Exercise aim
From the material below, copy every line in which the word "Reserved" occurs.

Stored data
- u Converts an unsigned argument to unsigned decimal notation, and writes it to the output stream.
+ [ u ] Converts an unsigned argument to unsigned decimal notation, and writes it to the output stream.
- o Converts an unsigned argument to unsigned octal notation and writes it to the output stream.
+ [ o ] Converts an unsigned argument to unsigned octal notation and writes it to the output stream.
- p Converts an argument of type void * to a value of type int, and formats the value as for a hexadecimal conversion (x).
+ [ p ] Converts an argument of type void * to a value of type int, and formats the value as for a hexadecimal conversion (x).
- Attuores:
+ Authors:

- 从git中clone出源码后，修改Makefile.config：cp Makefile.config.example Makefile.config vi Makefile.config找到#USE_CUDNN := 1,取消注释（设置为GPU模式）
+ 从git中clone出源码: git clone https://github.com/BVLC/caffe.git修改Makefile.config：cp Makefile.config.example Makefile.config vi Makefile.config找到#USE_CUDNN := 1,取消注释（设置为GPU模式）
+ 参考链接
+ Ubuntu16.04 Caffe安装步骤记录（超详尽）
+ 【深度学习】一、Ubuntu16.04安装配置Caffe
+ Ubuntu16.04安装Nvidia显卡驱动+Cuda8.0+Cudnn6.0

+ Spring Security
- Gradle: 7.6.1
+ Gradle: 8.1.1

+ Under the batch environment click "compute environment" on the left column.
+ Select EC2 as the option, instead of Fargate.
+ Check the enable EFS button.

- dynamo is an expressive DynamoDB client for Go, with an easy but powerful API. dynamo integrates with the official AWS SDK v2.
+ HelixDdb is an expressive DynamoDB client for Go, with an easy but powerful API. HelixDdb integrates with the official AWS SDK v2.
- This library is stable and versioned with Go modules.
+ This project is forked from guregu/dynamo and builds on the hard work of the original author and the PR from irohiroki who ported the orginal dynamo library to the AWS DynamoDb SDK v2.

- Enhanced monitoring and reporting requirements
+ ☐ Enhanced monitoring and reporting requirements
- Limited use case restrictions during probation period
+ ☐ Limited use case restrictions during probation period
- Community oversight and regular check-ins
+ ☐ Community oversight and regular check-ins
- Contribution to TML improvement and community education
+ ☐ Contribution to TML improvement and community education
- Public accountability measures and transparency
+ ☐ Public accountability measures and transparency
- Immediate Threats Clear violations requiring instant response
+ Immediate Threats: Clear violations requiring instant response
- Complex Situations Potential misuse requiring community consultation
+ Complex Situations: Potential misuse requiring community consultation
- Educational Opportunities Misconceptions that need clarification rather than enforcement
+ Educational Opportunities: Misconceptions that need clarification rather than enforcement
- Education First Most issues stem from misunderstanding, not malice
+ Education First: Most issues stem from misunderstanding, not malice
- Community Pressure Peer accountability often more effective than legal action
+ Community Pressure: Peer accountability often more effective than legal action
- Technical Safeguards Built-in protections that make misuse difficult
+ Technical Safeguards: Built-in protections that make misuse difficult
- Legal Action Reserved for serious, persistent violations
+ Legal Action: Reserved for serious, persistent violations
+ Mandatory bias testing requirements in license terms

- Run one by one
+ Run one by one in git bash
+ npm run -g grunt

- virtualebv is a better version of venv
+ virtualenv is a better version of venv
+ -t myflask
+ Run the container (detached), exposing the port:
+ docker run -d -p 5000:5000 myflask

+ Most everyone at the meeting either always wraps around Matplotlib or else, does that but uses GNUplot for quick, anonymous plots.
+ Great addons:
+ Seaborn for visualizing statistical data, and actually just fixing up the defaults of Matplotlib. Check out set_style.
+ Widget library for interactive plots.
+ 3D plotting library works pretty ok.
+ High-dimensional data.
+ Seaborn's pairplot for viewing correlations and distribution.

Completed exercise
- Legal Action Reserved for serious, persistent violations
+ Legal Action: Reserved for serious, persistent violations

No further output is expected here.